In the data below, find every line with the word "items" and copy it out.

(Records to use begins)

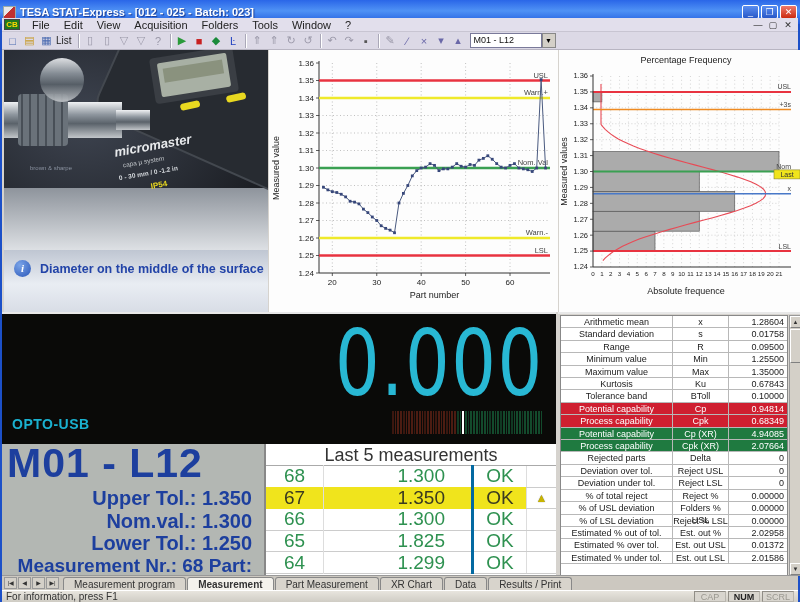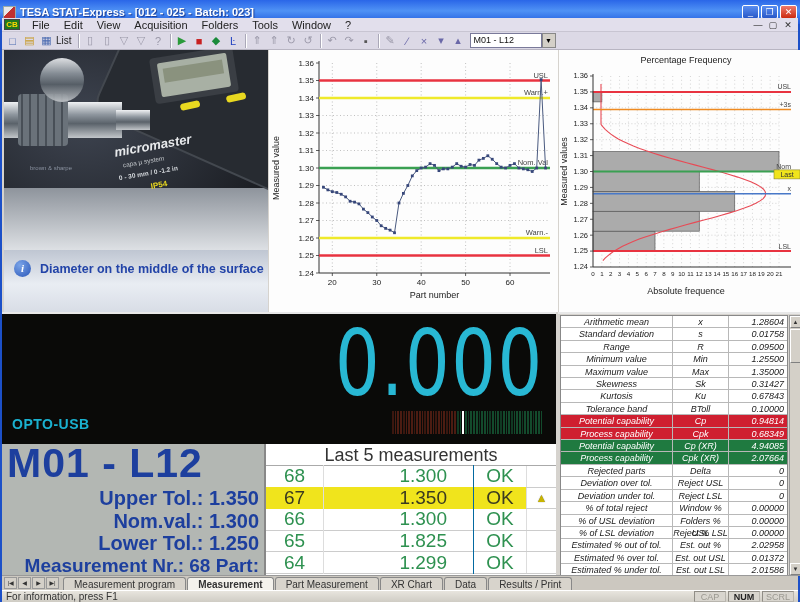--- a/index.html
+++ b/index.html
@@ -58,45 +58,45 @@
     border-top:2px solid #e8e8e8; }
   .bigval { position:absolute; right:12px; top:2px; color:#28b8d4; font-size:90px; line-height:96px;
     font-family:"DejaVu Sans",sans-serif; transform:scaleX(0.78); transform-origin:right center; letter-spacing:2px; }
   .device { position:absolute; left:10px; bottom:12px; color:#1ab2d0; font-size:14px; font-weight:bold; letter-spacing:0.5px; }
   .barstrip { position:absolute; right:14px; bottom:10px; width:150px; height:23px; display:flex; align-items:stretch; gap:1px; }
   .barstrip i { flex:1; }
 
   .stats-panel { position:absolute; left:556px; top:312px; width:244px; height:263px; background:#d6d3ce;
     border-top:2px solid #e8e8e8; }
   .stats-table { position:absolute; left:2px; top:1px; width:228px; height:261px; border:1px solid #888; background:#fff; }
-  .srow { display:flex; height:12.42px; border-bottom:1px solid #b8b8b8; font-size:9px; color:#1a1a1a; align-items:center;font-style:italic; }
+  .srow { display:flex; height:12.42px; border-bottom:1px solid #b8b8b8; font-size:9px; color:#1a1a1a; align-items:center; }
   .srow .c1 { width:112px; text-align:center; border-right:1px solid #b8b8b8; height:100%; line-height:12px;
      overflow:hidden; white-space:nowrap; }
   .srow .c2 { width:56px; text-align:center; border-right:1px solid #b8b8b8; height:100%; line-height:12px; }
   .srow .c3 { flex:1; text-align:right; padding-right:3px; height:100%; line-height:12px; }
   .srow.red { background:#cf1f30; color:#fff; }
   .srow.green { background:#1f7a40; color:#fff; }
   .sscroll { position:absolute; right:0; top:1px; width:13px; height:261px; background:#d4d0c8; border:1px solid #999; }
   .sarrow { width:11px; height:12px; background:#d4d0c8; border:1px solid #fff; border-right-color:#808080;
      border-bottom-color:#808080; font-size:6px; text-align:center; line-height:11px; color:#333; }
   .sarrow.dn { position:absolute; bottom:0; }
   .sthumb { position:absolute; top:13px; width:11px; height:34px; background:#d4d0c8; border:1px solid #fff;
      border-right-color:#808080; border-bottom-color:#808080; }
 
   .info-panel { position:absolute; left:0; top:444px; width:262px; height:131px; background:#b3b7b3; color:#1d3f9e; }
   .info-panel .station { position:absolute; left:5px; top:-4px; font-size:41px; font-weight:bold; letter-spacing:1px; }
-  .info-lines { position:absolute; right:5px; top:43px; text-align:right; font-size:20px; font-weight:bold; line-height:22.5px; }
+  .info-lines { position:absolute; right:12px; top:43px; text-align:right; font-size:20px; font-weight:bold; line-height:22.5px; }
   .info-lines div:last-child { font-size:19px; }
 
   .last5-panel { position:absolute; left:262px; top:444px; width:292px; height:131px; background:#fff;
      border-left:2px solid #888; }
   .l5head { height:22px; text-align:center; font-size:18px; color:#333; border-bottom:1px solid #aaa; line-height:22px; }
   .l5row { display:flex; height:21.6px; border-bottom:1px solid #ccc; font-size:19px; color:#2e9150; align-items:center; }
   .l5row .n { width:58px; text-align:center; border-right:1px solid #ddd; }
-  .l5row .v { width:150px; text-align:right; padding-right:26px; border-right:1px solid #0369a1; }
+  .l5row .v { width:150px; text-align:right; padding-right:26px; border-right:3px solid #0369a1; }
   .l5row .s { width:52px; text-align:center; }
   .l5row .w { flex:1; text-align:center; font-size:11px; border-left:1px solid #ddd; height:100%; line-height:21px; }
   .l5row.hl .n,.l5row.hl .v,.l5row.hl .s { background:#f0e41c; color:#3a3a20; }
   .warn-tri { color:#c8b400; text-shadow:0 0 1px #555; font-size:12px; }
 
   
   .tabbar { position:absolute; left:0; top:575px; width:796px; height:15px; background:#ccc8c0;
      display:flex; align-items:flex-end; font-size:10px; border-top:1px solid #999; }
   .tnav { display:flex; margin:0 4px 1px 2px; gap:1px; }
   .tnav span { width:13px; height:12px; background:#d4d0c8; border:1px solid #999; font-size:6px;
@@ -549,25 +549,20 @@
           <div class="c1">Minimum value</div>
           <div class="c2">Min</div>
           <div class="c3">1.25500</div>
         </div>
         <div class="srow ">
           <div class="c1">Maximum value</div>
           <div class="c2">Max</div>
           <div class="c3">1.35000</div>
         </div>
         <div class="srow ">
-          <div class="c1">Skewness</div>
-          <div class="c2">Sk</div>
-          <div class="c3">0.31427</div>
-        </div>
-        <div class="srow ">
           <div class="c1">Kurtosis</div>
           <div class="c2">Ku</div>
           <div class="c3">0.67843</div>
         </div>
         <div class="srow ">
           <div class="c1">Tolerance band</div>
           <div class="c2">BToll</div>
           <div class="c3">0.10000</div>
         </div>
         <div class="srow red">
@@ -600,21 +595,21 @@
           <div class="c2">Reject USL</div>
           <div class="c3">0</div>
         </div>
         <div class="srow ">
           <div class="c1">Deviation under tol.</div>
           <div class="c2">Reject LSL</div>
           <div class="c3">0</div>
         </div>
         <div class="srow ">
           <div class="c1">% of total reject</div>
-          <div class="c2">Window %</div>
+          <div class="c2">Reject %</div>
           <div class="c3">0.00000</div>
         </div>
         <div class="srow ">
           <div class="c1">% of USL deviation</div>
           <div class="c2">Folders % USL</div>
           <div class="c3">0.00000</div>
         </div>
         <div class="srow ">
           <div class="c1">% of LSL deviation</div>
           <div class="c2">Reject % LSL</div>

(Records to use ends)

*Output below*
   .barstrip { position:absolute; right:14px; bottom:10px; width:150px; height:23px; display:flex; align-items:stretch; gap:1px; }
-  .srow { display:flex; height:12.42px; border-bottom:1px solid #b8b8b8; font-size:9px; color:#1a1a1a; align-items:center;font-style:italic; }
+  .srow { display:flex; height:12.42px; border-bottom:1px solid #b8b8b8; font-size:9px; color:#1a1a1a; align-items:center; }
   .l5row { display:flex; height:21.6px; border-bottom:1px solid #ccc; font-size:19px; color:#2e9150; align-items:center; }
      display:flex; align-items:flex-end; font-size:10px; border-top:1px solid #999; }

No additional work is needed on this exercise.